START Data

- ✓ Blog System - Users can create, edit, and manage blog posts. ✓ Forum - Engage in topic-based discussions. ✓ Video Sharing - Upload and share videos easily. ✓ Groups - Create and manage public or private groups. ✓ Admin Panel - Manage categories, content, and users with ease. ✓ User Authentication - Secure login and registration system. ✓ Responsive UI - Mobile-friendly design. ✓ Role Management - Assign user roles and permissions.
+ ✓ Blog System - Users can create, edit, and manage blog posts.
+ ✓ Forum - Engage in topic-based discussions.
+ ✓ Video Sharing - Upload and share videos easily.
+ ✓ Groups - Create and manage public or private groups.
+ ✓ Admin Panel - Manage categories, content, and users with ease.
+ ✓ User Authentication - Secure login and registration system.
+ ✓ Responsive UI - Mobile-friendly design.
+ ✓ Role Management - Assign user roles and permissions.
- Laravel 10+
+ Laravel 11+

END Data
START Data

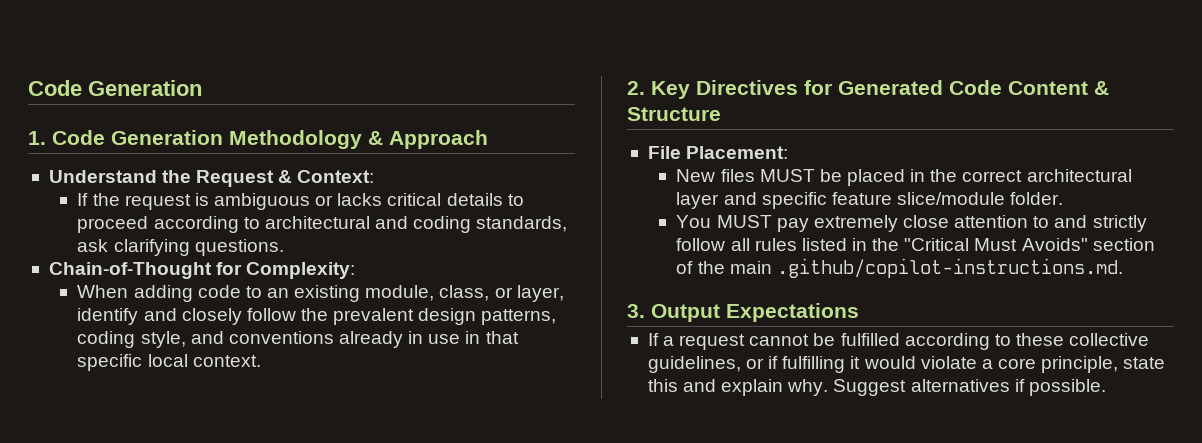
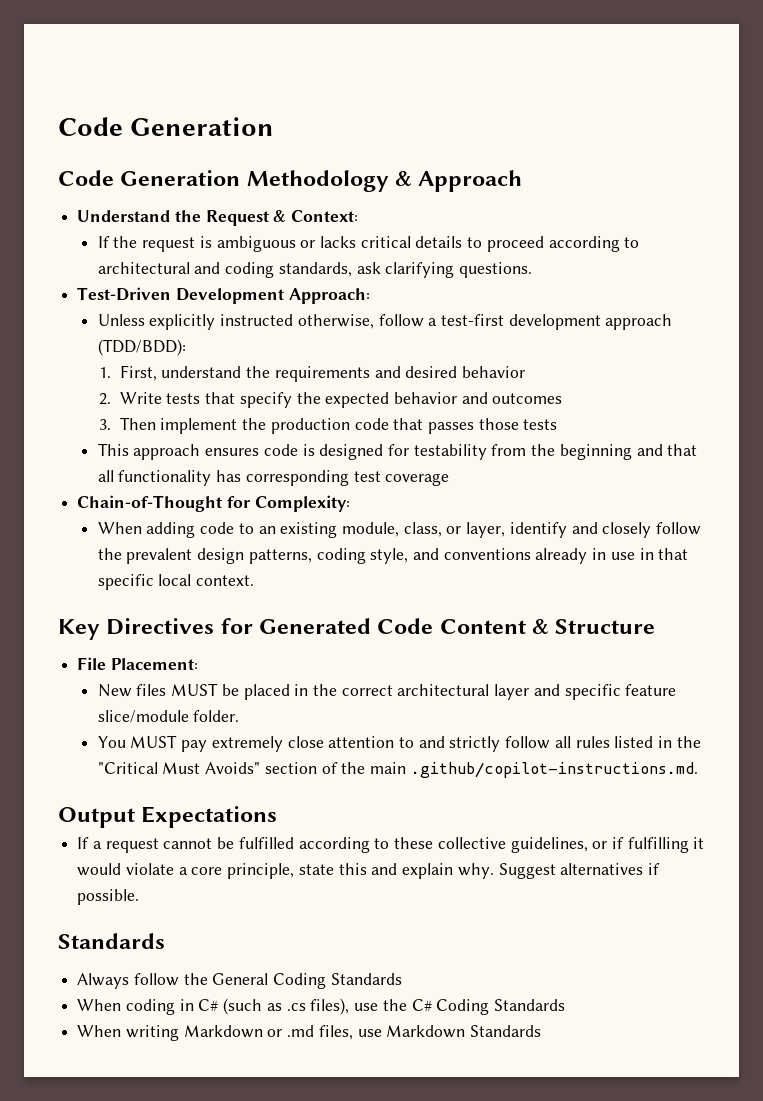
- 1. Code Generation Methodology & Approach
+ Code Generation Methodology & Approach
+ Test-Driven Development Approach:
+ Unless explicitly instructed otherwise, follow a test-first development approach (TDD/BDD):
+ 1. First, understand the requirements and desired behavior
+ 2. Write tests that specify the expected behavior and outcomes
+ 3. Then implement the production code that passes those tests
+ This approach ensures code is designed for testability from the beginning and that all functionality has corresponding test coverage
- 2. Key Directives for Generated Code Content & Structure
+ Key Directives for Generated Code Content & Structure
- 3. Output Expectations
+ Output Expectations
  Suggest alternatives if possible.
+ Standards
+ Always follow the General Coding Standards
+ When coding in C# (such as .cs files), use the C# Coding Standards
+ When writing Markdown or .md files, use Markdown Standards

END Data

## Brief
From the records above, pick out and copy each line holding the word "When".

## Output of the task
+ When coding in C# (such as .cs files), use the C# Coding Standards
+ When writing Markdown or .md files, use Markdown Standards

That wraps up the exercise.